[Before-and-after page screenshots]

= Beginning of Section =

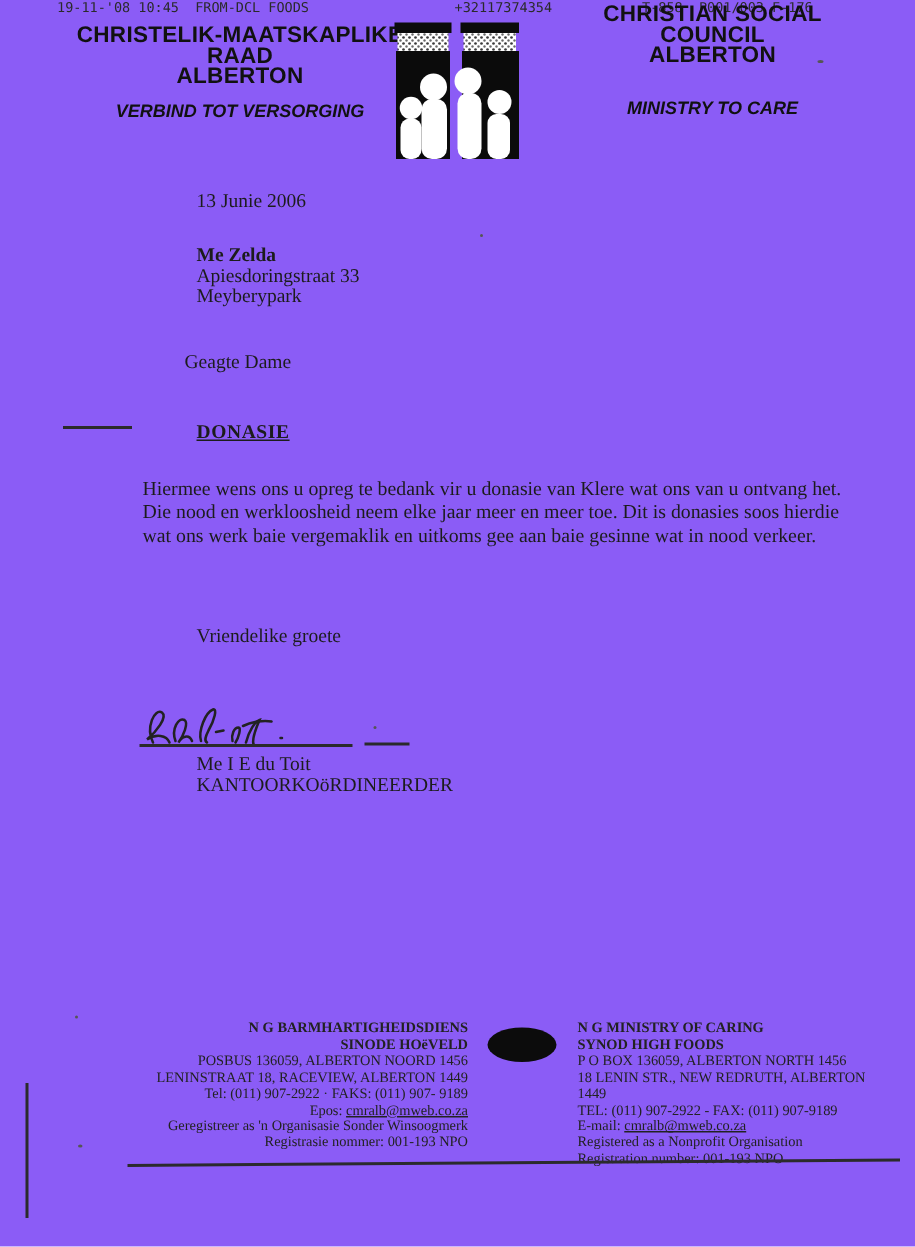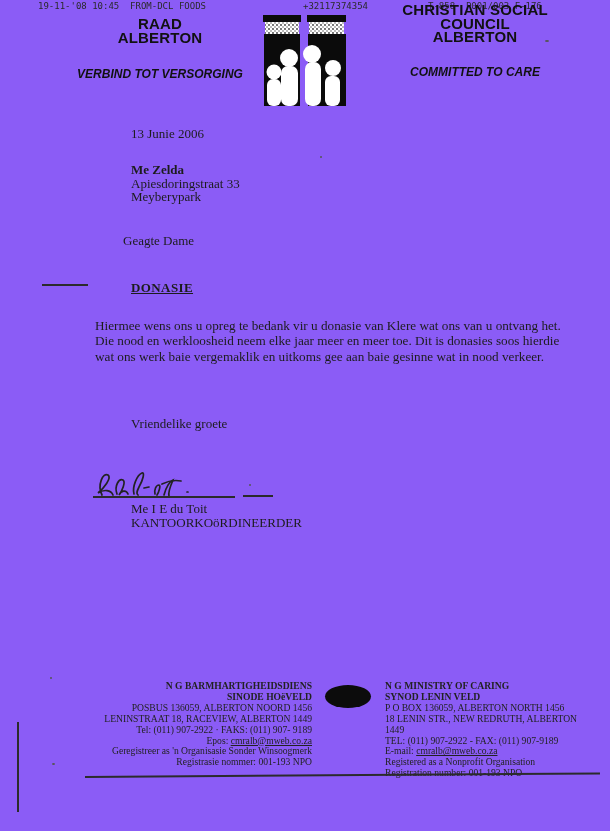"CHRISTELIK-MAATSKAPLIKE" div.lh-line { html: none -> <div>CHRISTELIK-MAATSKAPLIKE</div> }
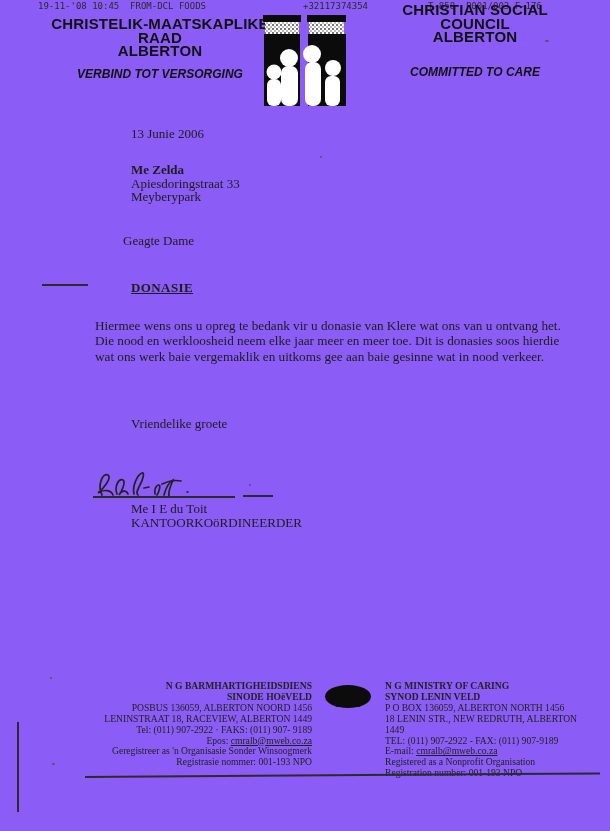"COMMITTED TO CARE" div.abs { text: COMMITTED -> MINISTRY }
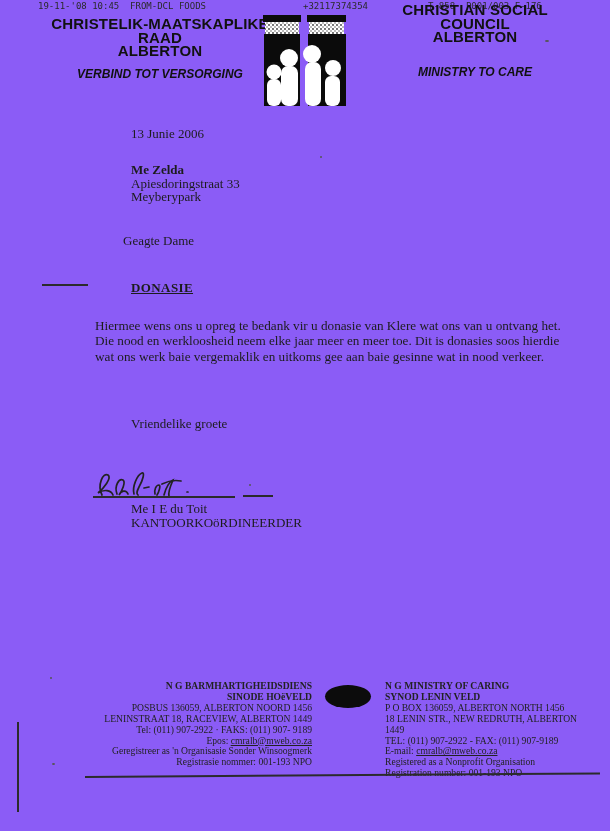"SYNOD LENIN VELD" div.b { text: LENIN VELD -> HIGH FOODS }
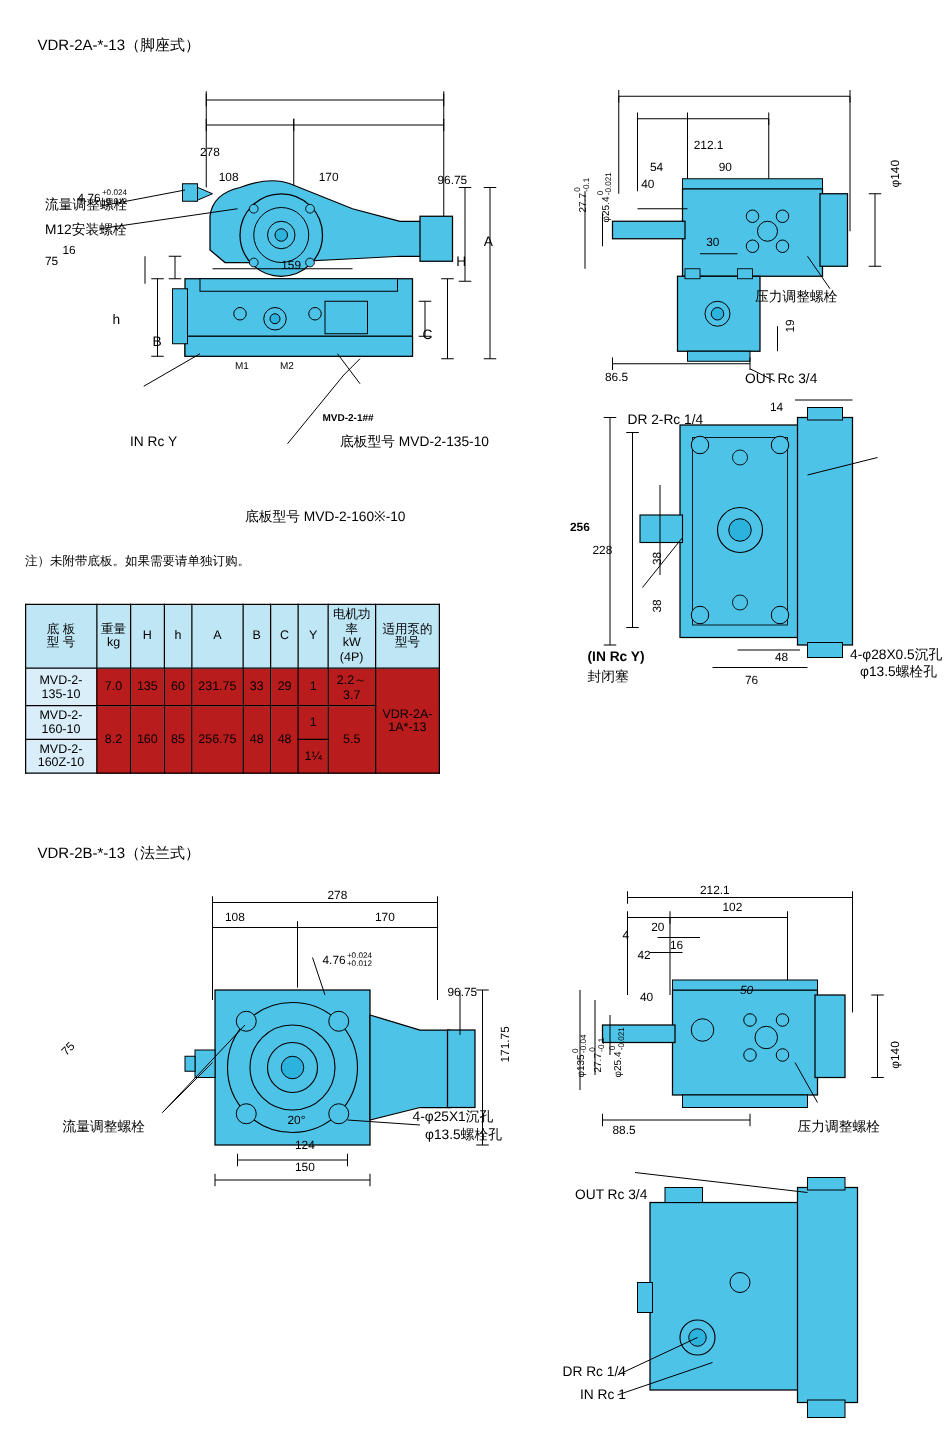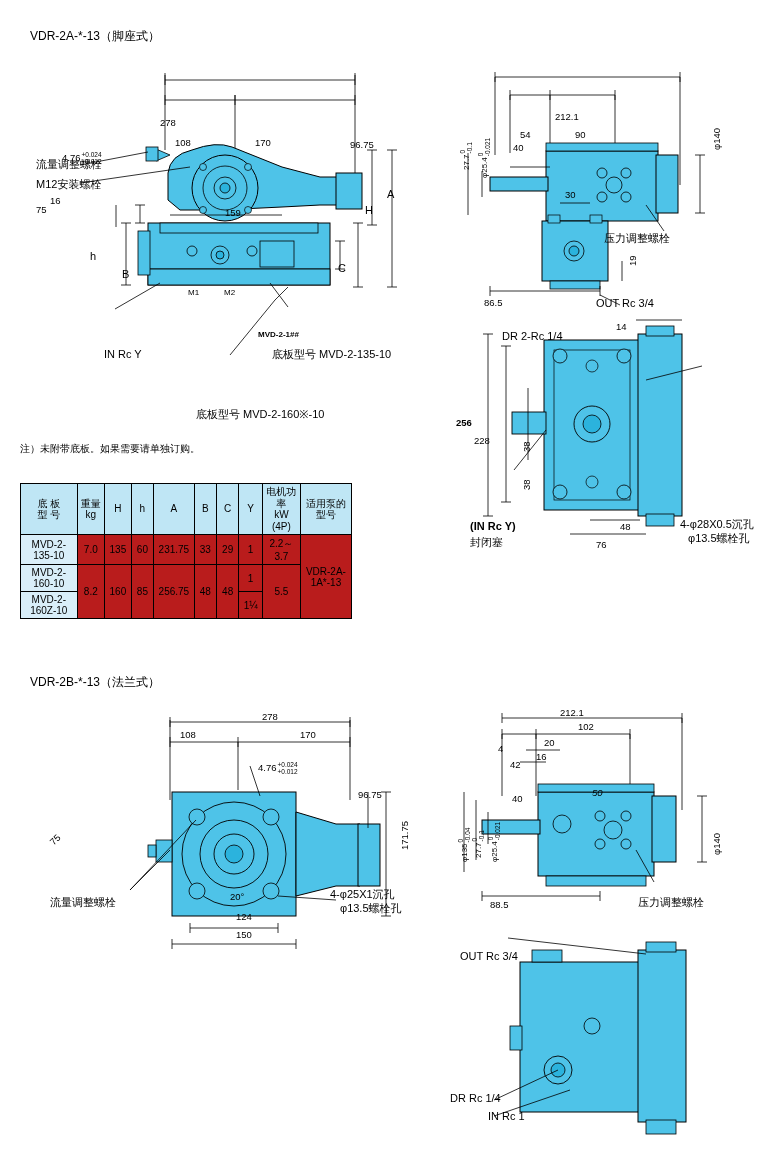"20" div.lbl { left: 544px -> 521px }
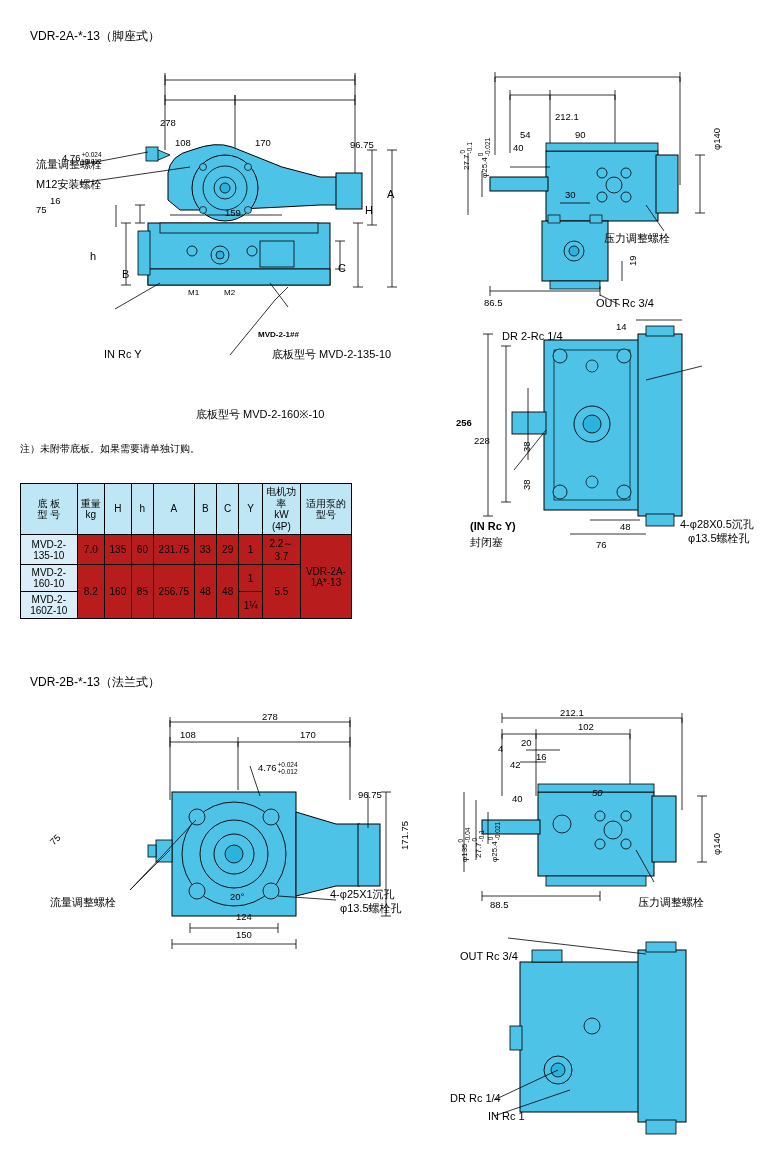"IN Rc 1" div.lbl { left: 488px -> 464px }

= End of Section =

* **Exercise description**
Each record above needs to be retyped exactly, without any pictures.

* **Answer**
"CHRISTELIK-MAATSKAPLIKE" div.lh-line { html: none -> <div>CHRISTELIK-MAATSKAPLIKE</div> }
"COMMITTED TO CARE" div.abs { text: COMMITTED -> MINISTRY }
"SYNOD LENIN VELD" div.b { text: LENIN VELD -> HIGH FOODS }
"20" div.lbl { left: 544px -> 521px }
"IN Rc 1" div.lbl { left: 488px -> 464px }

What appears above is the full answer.